Geographical boundaries have split Iranians and Afghans, but they are two peoples with a common culture and language, says an Afghan poet who has become the first refugee in Iran to assume an official position.
The following is an excerpt from Shahrvand daily’s interview with Mohammad Kazem Kazemi, an Afghan poet who has become the first Afghan refugee in Iran to have assumed an official position.
He rarely remembers Herat’s distant past. It has been years since he came from Kabul to the city of Mashhad in northeastern Iran. Since coming to Iran, he has never returned to his homeland.
Kazemi says Iran and Afghanistan are of the same origin, but they have been cut in half by a “geographical sword.”
A lot of people know him, and many don’t. He has been writing poems in Iran for years. The main theme of most of his poems is “Afghanistan.” For example, the verse “Return,” which Kazemi wrote in the 1990s, and which brought him fame. Addressing Iranians in his mother tongue [Persian], he writes: “I will hit the road at dusk; on foot I shall go, like I came here on foot.”
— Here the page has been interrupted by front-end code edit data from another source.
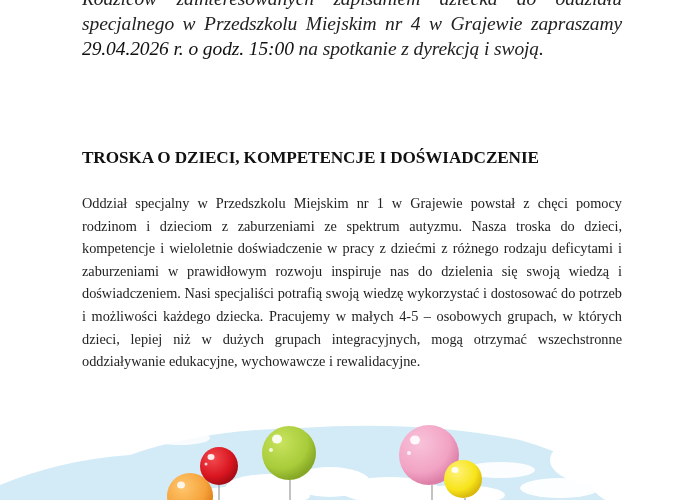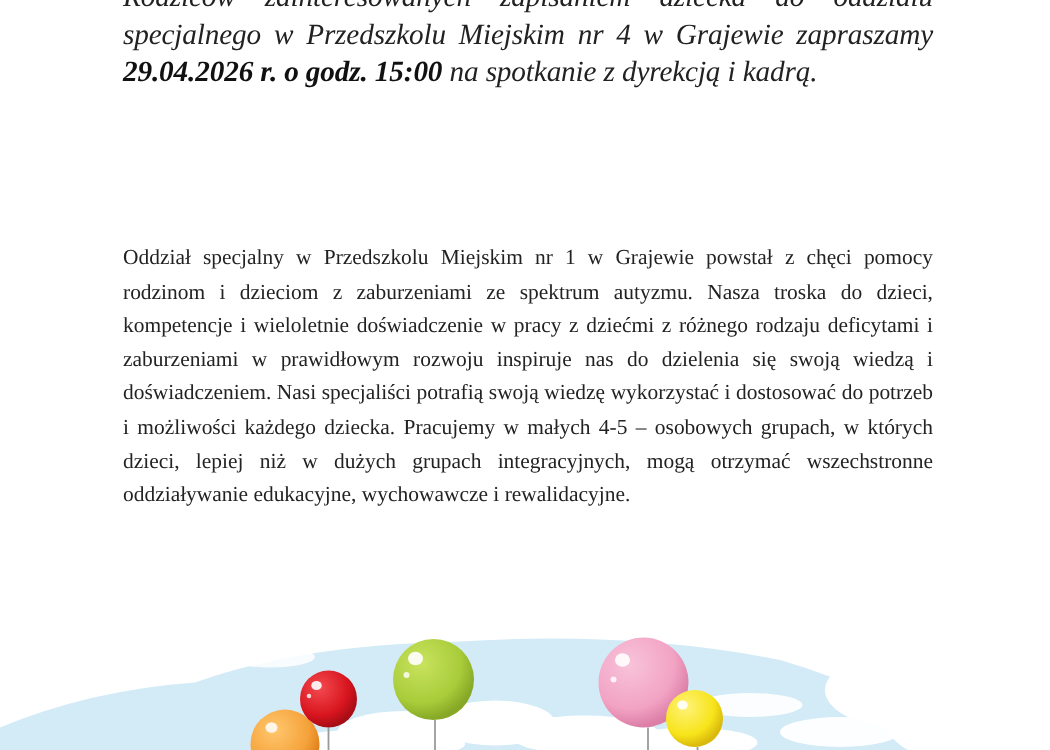--- a/index.html
+++ b/index.html
@@ -34,7 +34,7 @@
       color: #222;
       letter-spacing: -0.1px;
     }
-    .intro b { font-weight: bold; color: #111; }
+    .intro b { font-weight: normal; color: #111; }
     .heading {
       position: absolute;
       left: 82px;

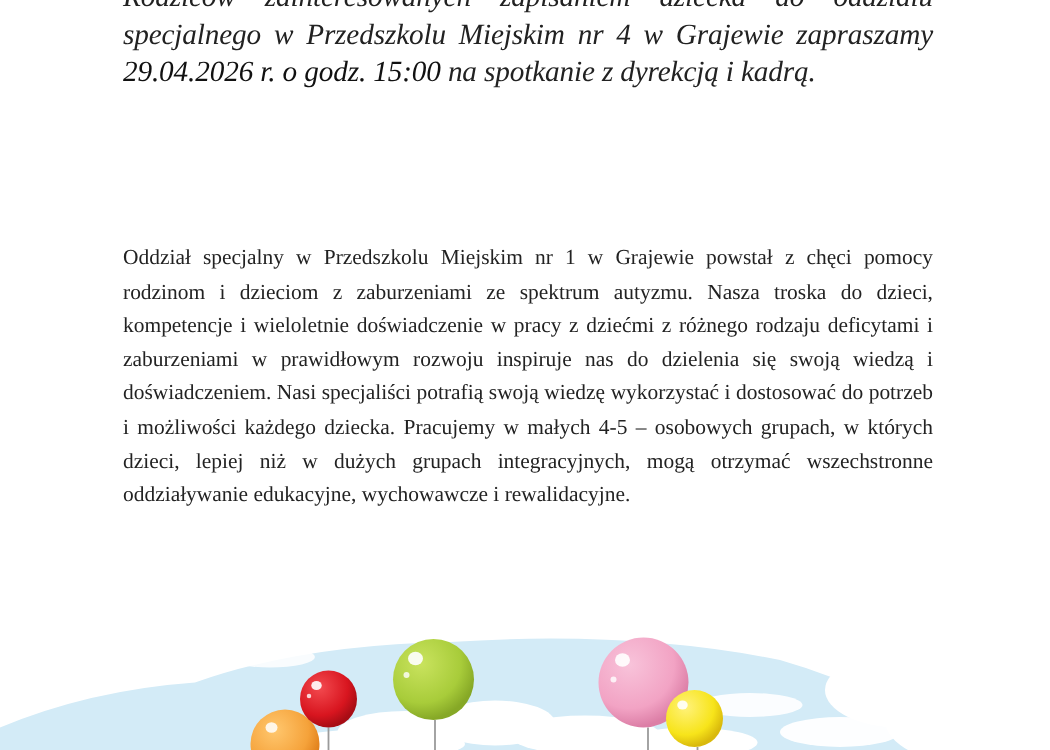--- a/index.html
+++ b/index.html
@@ -70,7 +70,7 @@
 
 <div class="page">
 
-  <p class="intro"><span>Rodziców zainteresowanych zapisaniem dziecka do oddziału</span> <span>specjalnego w Przedszkolu Miejskim nr 4 w Grajewie zapraszamy </span><b>29.04.2026 r. o godz. 15:00</b><span> na spotkanie z dyrekcją i kadrą.</span></p>
+  <p class="intro"><span>Rodziców zainteresowanych zapisaniem dziecka do oddziału</span> <span>specjalnego w Przedszkolu Miejskim nr 4 w Grajewie zapraszamy </span><b>29.04.2026 r. o godz. 15:00</b><span> na spotkanie z dyrekcją i swoją.</span></p>
 
 
   <p class="body-text">Oddział specjalny w Przedszkolu Miejskim nr 1 w Grajewie powstał z chęci pomocy rodzinom i dzieciom z zaburzeniami ze spektrum autyzmu. Nasza troska do dzieci, kompetencje i wieloletnie doświadczenie w pracy z dziećmi z różnego rodzaju deficytami i zaburzeniami w prawidłowym rozwoju inspiruje nas do dzielenia się swoją wiedzą i doświadczeniem. Nasi specjaliści potrafią swoją wiedzę wykorzystać i dostosować do potrzeb i możliwości każdego dziecka. Pracujemy w małych 4-5 – osobowych grupach, w których dzieci, lepiej niż w dużych grupach integracyjnych, mogą otrzymać wszechstronne oddziaływanie edukacyjne, wychowawcze i rewalidacyjne.</p>

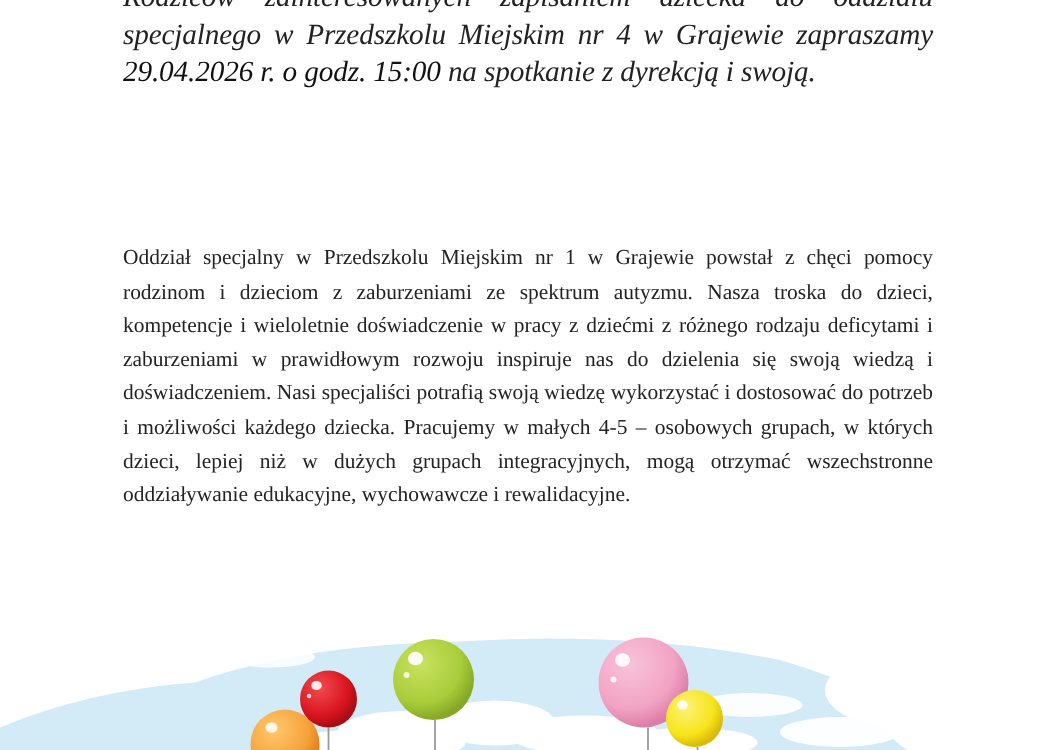--- a/index.html
+++ b/index.html
@@ -72,6 +72,7 @@
 
   <p class="intro"><span>Rodziców zainteresowanych zapisaniem dziecka do oddziału</span> <span>specjalnego w Przedszkolu Miejskim nr 4 w Grajewie zapraszamy </span><b>29.04.2026 r. o godz. 15:00</b><span> na spotkanie z dyrekcją i swoją.</span></p>
 
+  <h2 class="heading">TROSKA O DZIECI, KOMPETENCJE I DOŚWIADCZENIE</h2>
 
   <p class="body-text">Oddział specjalny w Przedszkolu Miejskim nr 1 w Grajewie powstał z chęci pomocy rodzinom i dzieciom z zaburzeniami ze spektrum autyzmu. Nasza troska do dzieci, kompetencje i wieloletnie doświadczenie w pracy z dziećmi z różnego rodzaju deficytami i zaburzeniami w prawidłowym rozwoju inspiruje nas do dzielenia się swoją wiedzą i doświadczeniem. Nasi specjaliści potrafią swoją wiedzę wykorzystać i dostosować do potrzeb i możliwości każdego dziecka. Pracujemy w małych 4-5 – osobowych grupach, w których dzieci, lepiej niż w dużych grupach integracyjnych, mogą otrzymać wszechstronne oddziaływanie edukacyjne, wychowawcze i rewalidacyjne.</p>
 

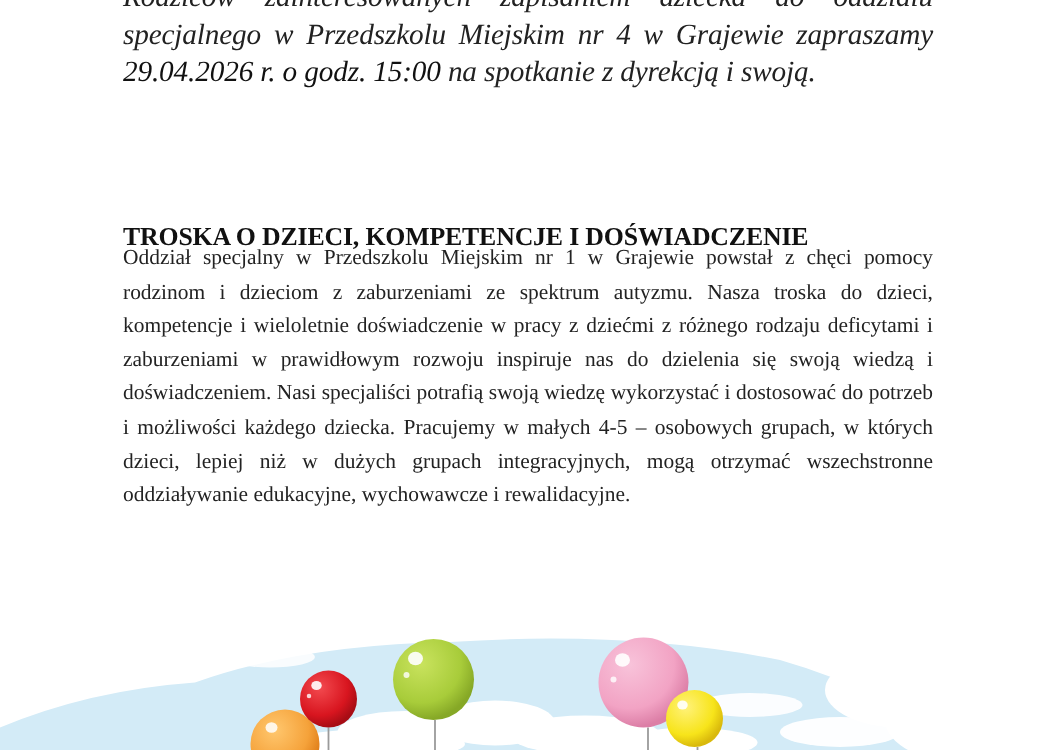--- a/index.html
+++ b/index.html
@@ -49,7 +49,7 @@
     .body-text {
       position: absolute;
       left: 82px;
-      top: 161px;
+      top: 192px;
       width: 540px;
       margin: 0;
       font-size: 14.3px;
After years of facing restrictions, he has now become the first immigrant in Iran to have been appointed to an official position, his decree being signed by the Iranian culture minister. Kazemi has been named as the scientific secretary of the upcoming Fajr International Poetry Festival. It is still hard to believe.
Kazemi was born in the Afghan city of Herat in 1967. He migrated to Kabul in 1975 before coming to Iran in 1984. It was in Iran where he finished high school and received a B.S. degree in Civil Engineering from Ferdowsi University of Mashhad. Later on, he began his literary activities. Kazemi joined Afghanistan’s Islamic Revolution Poets’ Society in 1990 and continued his activities there for a few years.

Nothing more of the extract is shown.